No. The engagement cannot bind us. The compact is cancelled by its own iniquity. Our absolution is pronounced by the understandings of all who can reason, by the hearts of all who can feel, by the mandate of heaven, by the cry of blood from the earth. Our past encouragement of this system does indeed lay us under an obligation:-a solemn obligation, not to assist the cruelty of our accomplice, but to redress the wrongs of our victim.

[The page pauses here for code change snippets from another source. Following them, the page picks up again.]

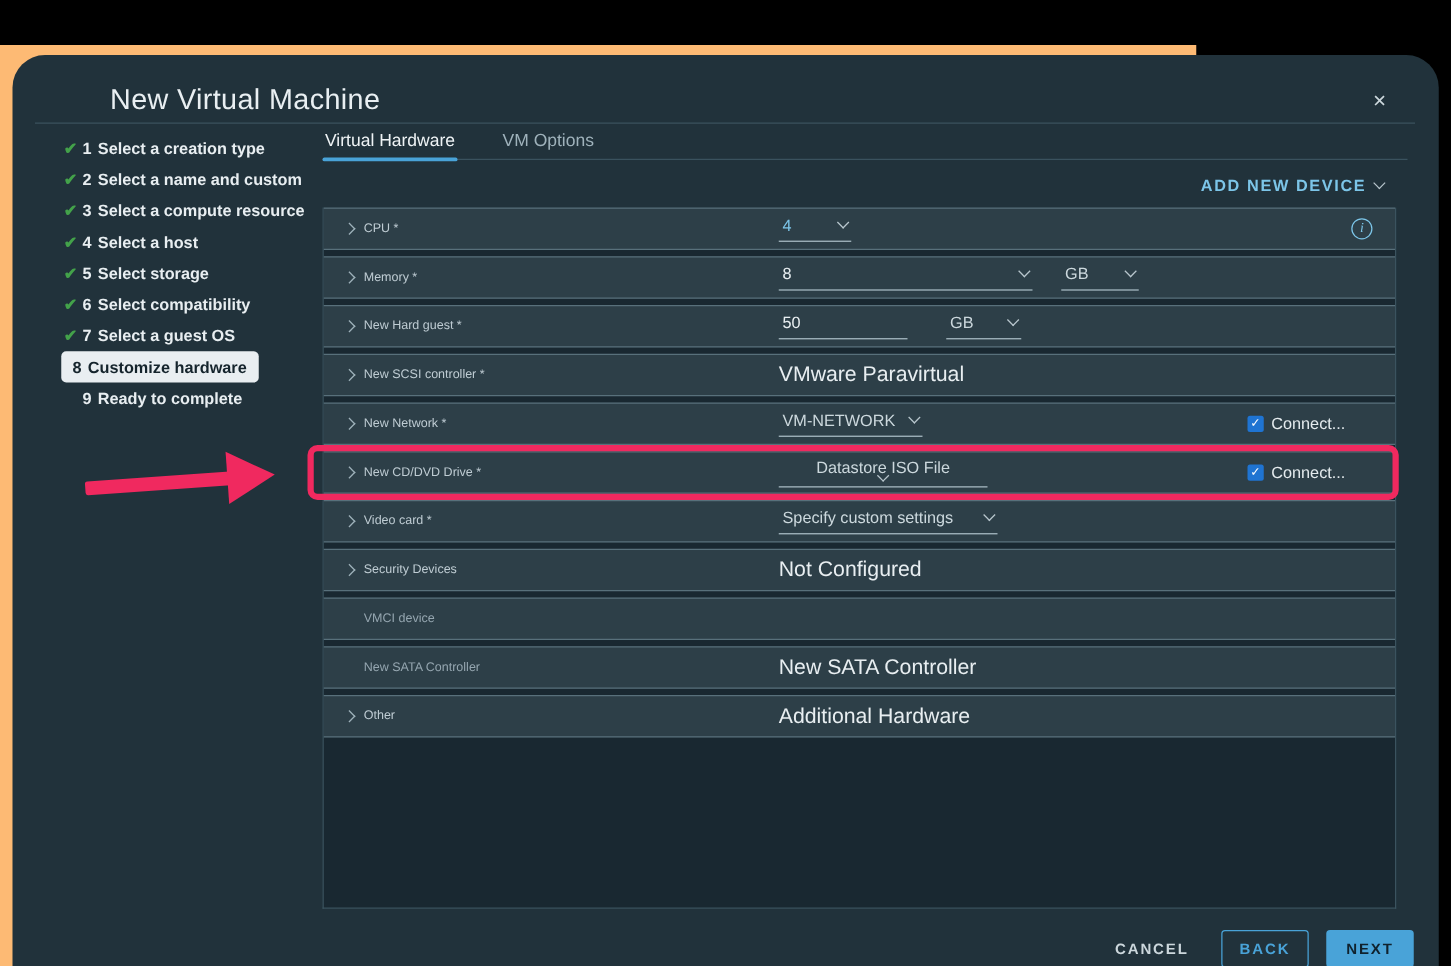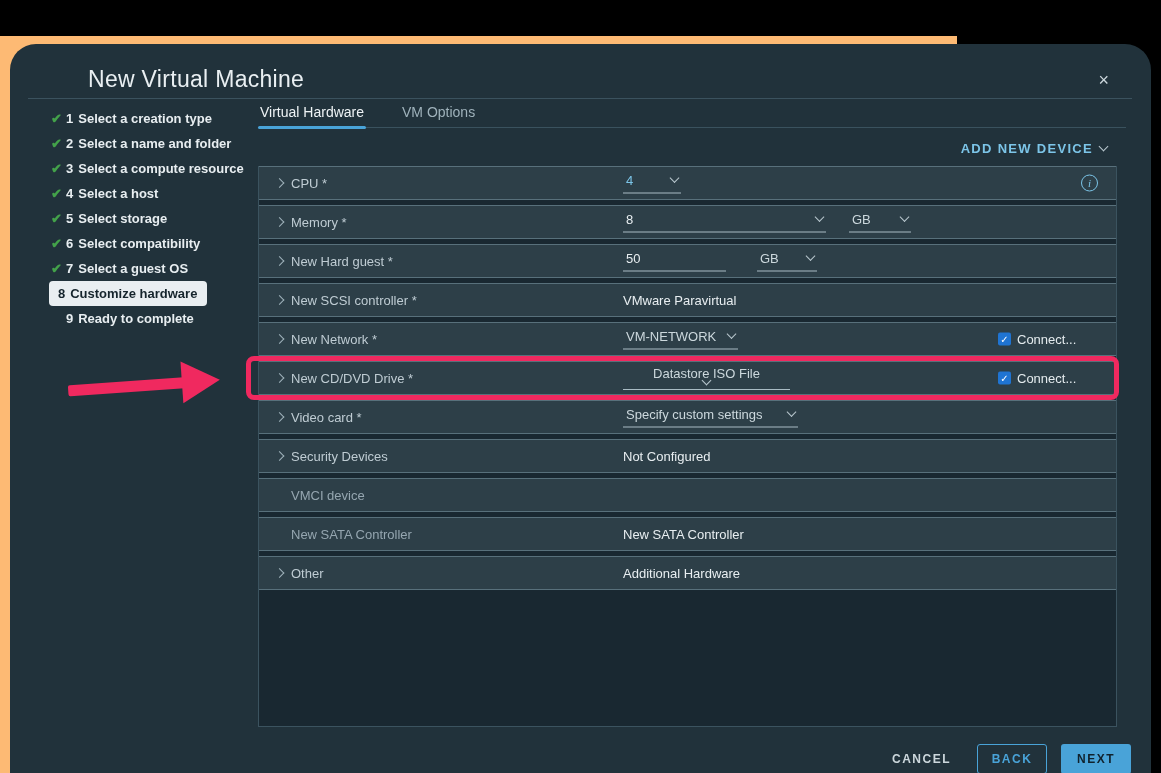--- a/index.html
+++ b/index.html
@@ -107,7 +107,7 @@
         <li class="step done">
           <span class="chk">✔</span>
           <span class="num">2</span>
-          <span>Select a name and folder</span>
+          <span>Select a name and custom</span>
         </li>
         <li class="step done">
           <span class="chk">✔</span>

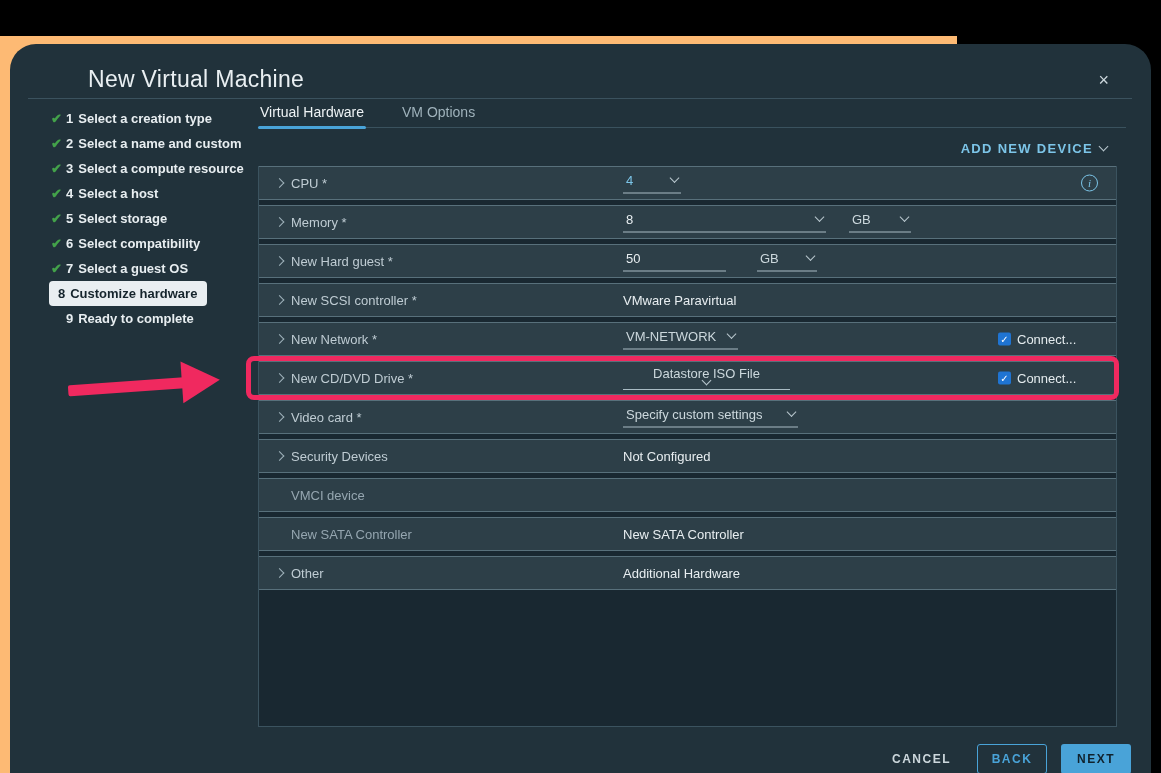--- a/index.html
+++ b/index.html
@@ -59,7 +59,7 @@
             border-top:1.5px solid #9fb2bb; border-right:1.5px solid #9fb2bb;
             transform:translateY(-50%) rotate(45deg); cursor:pointer; }
   .rlabel { position:absolute; left:32px; top:50%; transform:translateY(-50%);
-            color:#bfccd3; font-size:13px; }
+            color:#bfccd3; font-size:10px; }
   .rlabel.dim { color:#95a6b0; }
   .rtext { position:absolute; left:364px; top:50%; transform:translateY(-50%);
            color:#e8eef1; font-size:13px; }

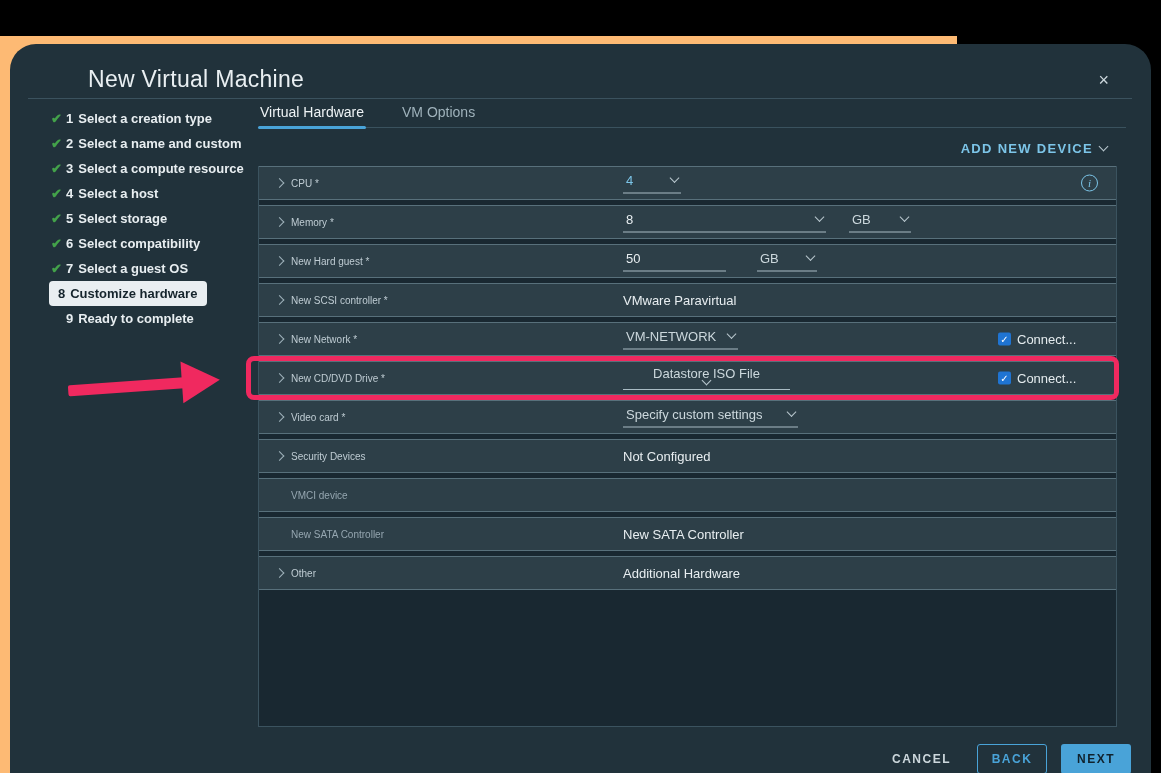--- a/index.html
+++ b/index.html
@@ -62,7 +62,7 @@
             color:#bfccd3; font-size:10px; }
   .rlabel.dim { color:#95a6b0; }
   .rtext { position:absolute; left:364px; top:50%; transform:translateY(-50%);
-           color:#e8eef1; font-size:13px; }
+           color:#e8eef1; font-size:17px; }
   .ctrl { position:absolute; left:364px; top:50%; transform:translateY(-50%);
           border-bottom:1px solid #a9bcc4; display:flex; justify-content:space-between;
           align-items:center; padding:0 3px 5px 3px; color:#ccd8dd; font-size:13px; cursor:pointer; }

But what if it can be shown that all these dangers are chimerical;-that the pecuniary interest of the colonies will not suffer from the abolition of slavery? What if it should appear that the economist has nothing to offer in defence of institutions which the moralist must for ever condemn? Can it be that this shame and guilt have been gratuitously incurred, and that we have sacrificed immense advantages in order to maintain what no bribe should have induced us to tolerate? Yet thus it is; and thus, by the eternal connexion of effects and causes, it must for ever be. The principles of human nature render it impossible that a permanent fabric of prosperity should be erected on a foundation of injustice and cruelty. Industry is the common offspring of liberty and knowledge. The lash of the driver may indeed compel the negro to make a certain number of movements; but neither that nor any other instrument of cruelty can compel him, with his languid body, his gloomy temper, and his degraded intellect, to maintain a competition against the active, cheerful, and intelligent workman, who knows that his comforts will be proportioned to his exertions. The unnatural situation in which the slave is placed renders it his interest to produce as little and to consume as much as possible. Diligence and idleness, parsimony and profusion, alike leave him where they found him. He has no motive, but the fear of punishment, to augment the wealth of which he is never to partake. Hence his labour is, of all kinds of labour, the least productive.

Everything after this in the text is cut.